The technical market indicators and the Market Tells of valuation are not in alignment. This is an indication that future volatility will arise to bring about a resolution of this imbalance. As we continue to extend gains the level of risk for a dramatic decline to adjust the price of the market to the cash returns from the market becomes increasingly dangerous. Close attention needs to be paid to exogenous events that could ignite a market reversal of current buy-the-dip psychology.
What is the composite reading of the Calendar, Environment, Duration, Action, Trend, Emotion and Valuation Index (“CEDATEV”)?
The reading is 0 (zero). This score reveals a market that has many competing influences. The world events and economic trends coupled with an expensively priced group of stocks and bonds is dancing on emotion that reflects the climb over a wall of worry. I see great risk in this combination.
Positive in the following areas:
Neutral in the following areas:
Bitcoin fell this week to $645 per coin. The continued volatile movement in this digital currency is telling us something important. I believe it is the economic and political turbulence in world markets that is creating buying and selling here, and it reflects a foreshadowing of greater uncertainty and loss of confidence in the Central Banks of the world. Something is happening in the alternative currency sphere that should not be ignored in terms of the implications for the broader financial markets. The per unit value based in the low $400 area over the past four months. Over the past year, the price has increased by over 200% from the $230 area. I hold a position in Bitcoin as we move closer to digital currencies vs paper money and coinage. Please note I also own stock in the company PayPal (symbol “PYPL”) and Square (”SQ”) given the success and reach of digital online payment platforms.
The Dollar Index has been firming and now sits at 96.27. Over the past twelve months it has traded between 93 and 100. The dollar has appeared to be range-bound in this area.

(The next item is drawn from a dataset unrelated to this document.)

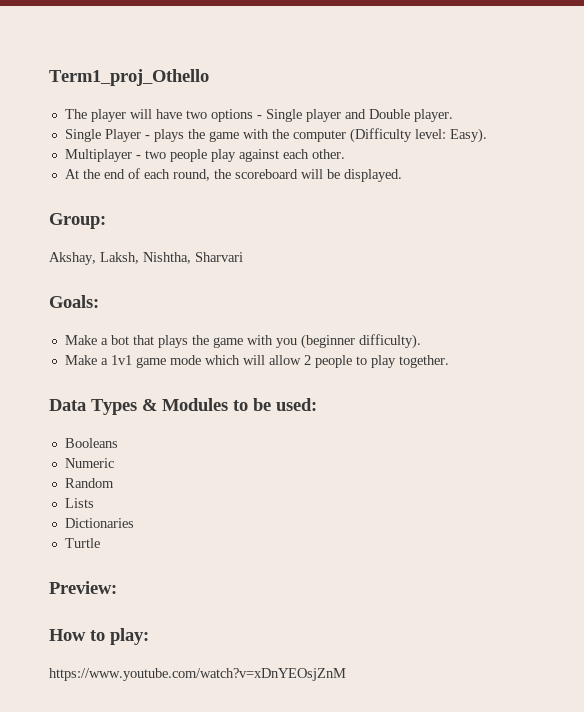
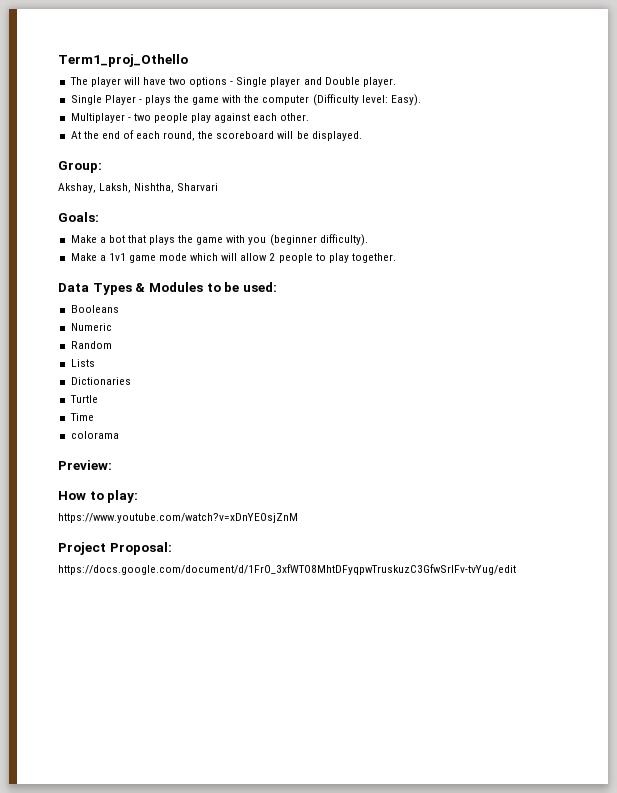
(100, 543) none -> [69,413,94,421] [70,431,119,439] // Time // colorama
(346, 674) none -> [58,542,172,555] [58,564,516,575] // Project Proposal: // https://docs.google.com/document/d/1FrO_3xfWTO8MhtDFyqpwTruskuzC3GfwSrlFv-tvYug/edit

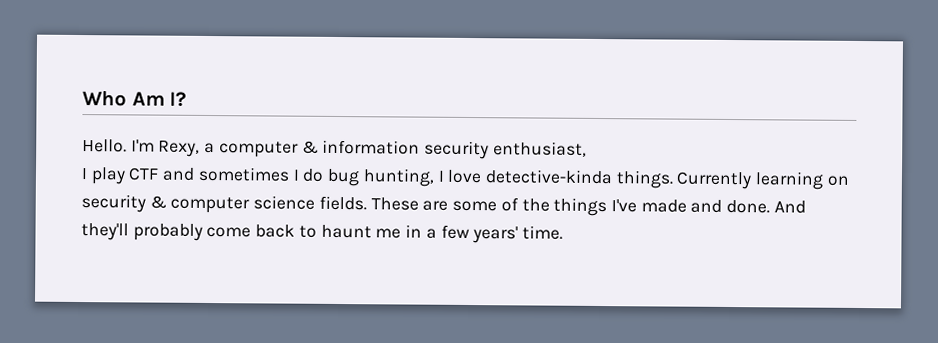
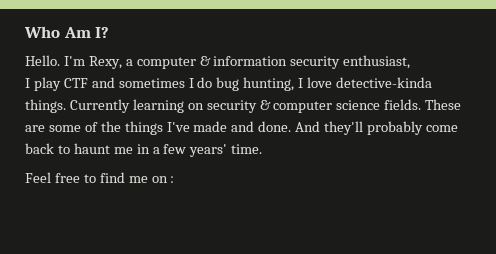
(563, 232) none -> [25,172,175,183] // Feel free to find me on :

The latest global economic data failed to indicate economic improvement in the United States and in other geographies throughout the world. We should see the US Dollar act as a safe haven.
Gold closed the week at the $1,367 per ounce. The global phenomena of negative interest rates on sovereign debt in many parts of the world are giving support to the price of Gold. In the past week, the Gold and Silver Miner equities rose meaningfully. I believe there is much more room to the upside for these equity holdings. Given the continued global uncertainty and currency volatility issues that exist, I do see material price increases for gold and silver in the foreseeable future and for Gold to advance much higher above the $1,300 level. I will therefore maintain my PM positions (with modest sized exits and entrances to capture periodic swings above or below a normalized trend) to offset potential equity price declines from the broader market.

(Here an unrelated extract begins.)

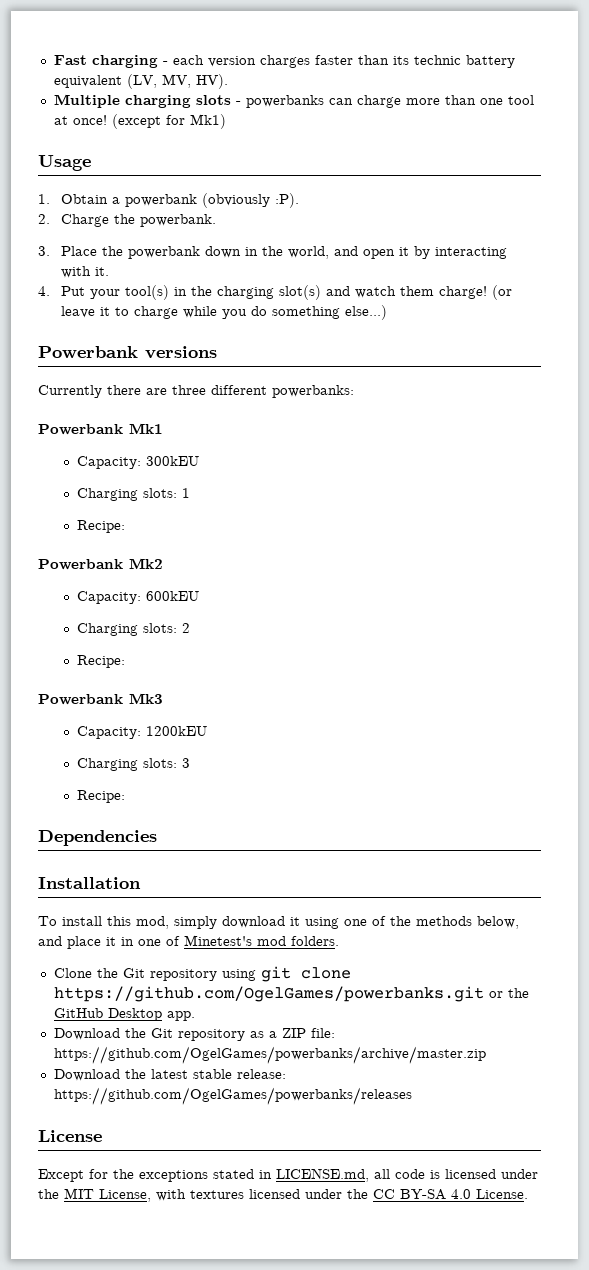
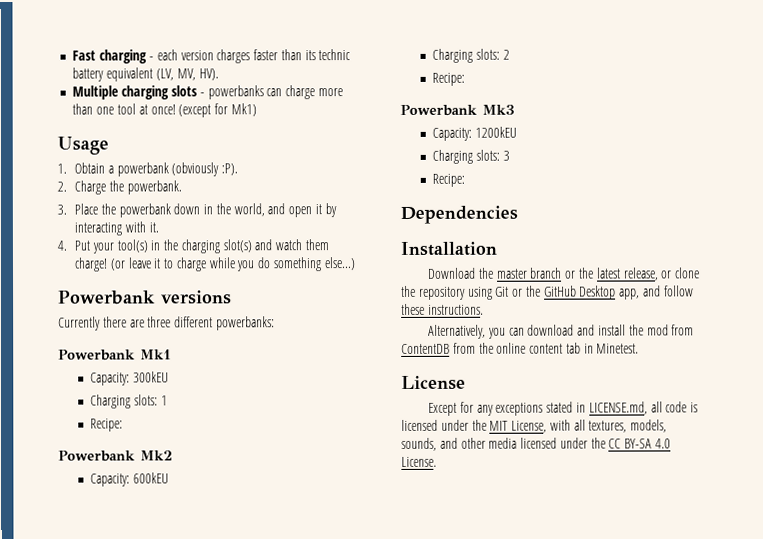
[38,916,519,929] [38,935,339,949] [53,966,351,982] [53,986,529,1002] [53,1008,195,1021] [53,1028,335,1041] [53,1046,486,1064] [53,1069,286,1081] [53,1087,412,1105] To install this mod, simply download it using one of the methods below, and place it in one of Minetest's mod folders. // Clone the Git repository using git clone https://github.com/OgelGames/powerbanks.git or the GitHub Desktop app. // Download the Git repository as a ZIP file: https://github.com/OgelGames/powerbanks/archive/master.zip // Download the latest stable release: https://github.com/OgelGames/powerbanks/releases -> [427,267,701,281] [401,285,694,300] [401,303,484,315] [428,324,695,339] [401,342,640,354] Download the master branch or the latest release, or clone the repository using Git or the GitHub Desktop app, and follow these instructions. // Alternatively, you can download and install the mod from ContentDB from the online content tab in Minetest.
[113,1169,134,1179] the -> [476,404,494,416] any
[190,1190,244,1199] textures -> [573,419,668,433] [401,437,518,451] all textures, models, sounds, and other media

The Ten-year bond yield dropped dramatically and closed at 1.36%. We are now at yields that seem irrational given risk reward profiles of return. The economic signals I see from the latest government releases show an economy that is contracting. The behavior of the Bond market is confirming that economic slowness. Of concern is a flattening of the yield curve (recession) and the absence of economic activity that a steeper yield curve, if we had one, would indicate. Again, the safety trade of the US is a dominant theme, and yields may fall further as the safety and liquidity of the U.S. market is sought.
Commodities: This week we saw the CRB commodities index decline. The softness in economic demand factors and the rise in the value of the U.S. Dollar are negatives for the pricing of Oil and the Industrial commodities.
The High Yield vs Investment Grade spread contracted to reach prior support and is an indication of a perceived low level of risk in the high yield market. This is also supporting the rising equity market and the risk-on trade. We closed this week at a spread of 3.897% and the indication was to take risk-on. Over the past two weeks the range has been 3.94% to 4.352%, and we are now reaching a new low. High Yield is at 6.513% and Investment Grade is at 2.616%. If the oil market fails to hold the price of a barrel near the $50 mark or higher, the health of high yield market may once again show pressure. A fall in oil will be problematic for the High Yield market and a general negative for the overall market.
That about covers it for this week.
As always, have a great week!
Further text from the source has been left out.